We can use this same idea to implement a return stack. The trick is to recognize that a stack is merely a set of memory locations with an address decoder that picks out members of the stack. So, lets implement
PUSH and POP instructions as subroutines. We change our calling convention
to make the caller record the RETURNID, leaving the accumulator free
to pass a value:
LOAD K1
STORE PUSHRETURNID
LOAD valuetopush
JMP PUSH
$1:
LOAD K2
STORE POPRETURNID
JMP POP
$2:...
TEMP:
STACKINDEX: 0 ; incremented to 1 on first use
STACK1: 0 ; 1st stack location
...
STACKN: 0
PUSH: STORE TEMP ; save value to push
LOAD PUSHRETURNID ; do this here once instead of in every exit
STORE RETURNID
LOAD STACKINDEX ; add 1 to SP here, once, instead of in every exit
ADD K1
STORE STACKINDEX
SUB K1
JE STORETEMPSTACK1
LOAD STACKINDEX
SUB K2
JE STORETEMPSTACK2
...
LOAD STACKINDEX
SUB Kn
JE STORETEMPSTACKn
JMP * ; stack overflow
STORETEMPSTACK1:
LOAD TEMP
STORE STACK1
JMP RETURN
STORETEMPSTACK2:
LOAD TEMP
STORE STACK2
JMP RETURN
...
POP: LOAD STACKINDEX
SUB K1 ; decrement SP here once, rather than in every exit
STORE STACKINDEX
LOAD STACKINDEX
SUB K0
JE LOADSTACK1
LOAD STACKINDEX
SUB K1
JE LOADSTACK2
...
LOADSTACKn:
LOAD STACKn
JMP POPRETURN
LOADSTACK1:
LOAD STACK1
JMP RETURNFROMPOP
LOADSTACK2:
LOAD STACK2
JMP RETURNFROMPOP
RETURNFROMPOP: STORE TEMP
LOAD POPRETURNID
SUB K1
JE RETURNFROMPOP1
LOAD POPRETURNID
SUB K2
JE RETURNFROMPOP2
...
RETURNFROMPOP1: LOAD TEMP
JMP $1
RETURNFROMPOP2: LOAD TEMP
JMP $2
Note that we need RETURN, to handle returns with no value, and RETURNFROMPOP, that handles returns from the POP subroutine with a value.

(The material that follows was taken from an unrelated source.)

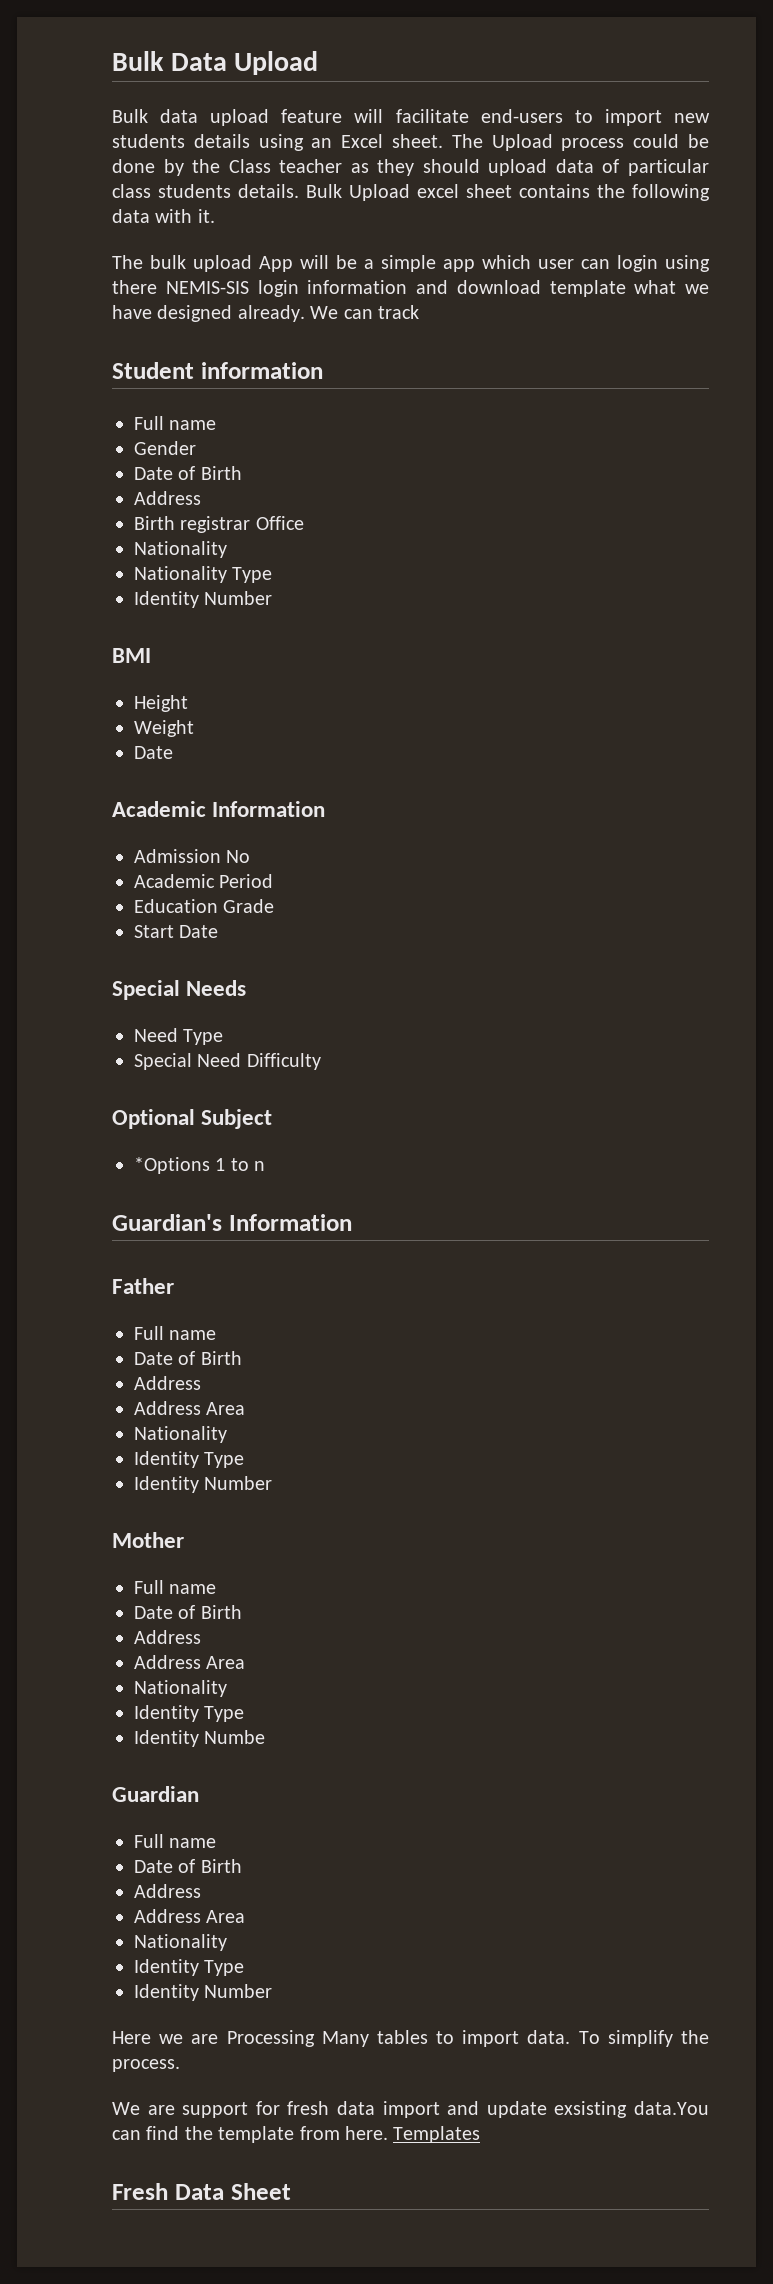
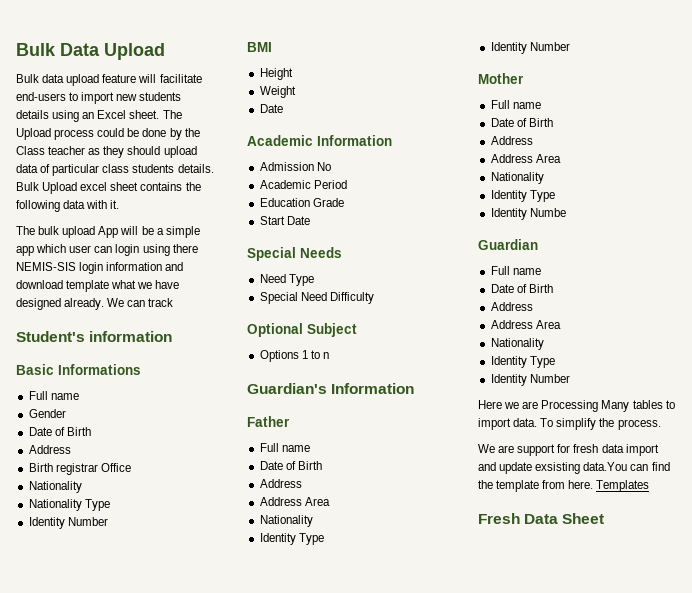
[112,362,323,379] Student information -> [16,331,173,342] [16,364,141,375] Student's information // Basic Informations
[134,1157,210,1174] *Options -> [259,350,299,362] Options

So these look pretty clumsy, but we can now realize a pushdown stack
of fixed but arbitrarily large depth. If we again make binary decision trees out the stack location and returnID checking, the runtime costs are only logarithmic in the size of the stacks/call count, which is actually pretty good.
OK, now we have general PUSH and POP subroutines. Now we can make calls that store the return address on the stack:
LOAD K1 ; indicate return point
STORE PUSHRETURNID
LOAD K2 ; call stack return point
JMP PUSH
$1: LOAD argument ; a value to pass to the subroutine
JMP RECURSIVESUBROUTINEX
; returns here with subroutine result in accumulator
$2:
RECURSIVESUBROUTINEX:
...compute on accumulator...
LOAD K3 ; indicate return point
STORE PUSHRETURNID
LOAD K4 ; call stack return point
JMP PUSH
$3: LOAD ... ; some revised argument
JMP RECURSIVESUBROUTINEX
$4: ; return here with accumulator containing result
STORE RECURSIVESUBROUTINERESULT
LOAD K5
STORE POPRETURNID
JMP POP
$5: ; accumulator contains return ID
STORE POPRETURNID
LOAD RECURSIVESUBROUTINERESULT
JMP RETURNFROMPOP
That's it. Now you have fully recursive subroutine calls with a stack, with no (well, faked) indirection.
I wouldn't want to program this machine manually because building the RETURN routines would be a royal headache to code and keep right. But a compiler would be perfectly happy to manufacture all this stuff.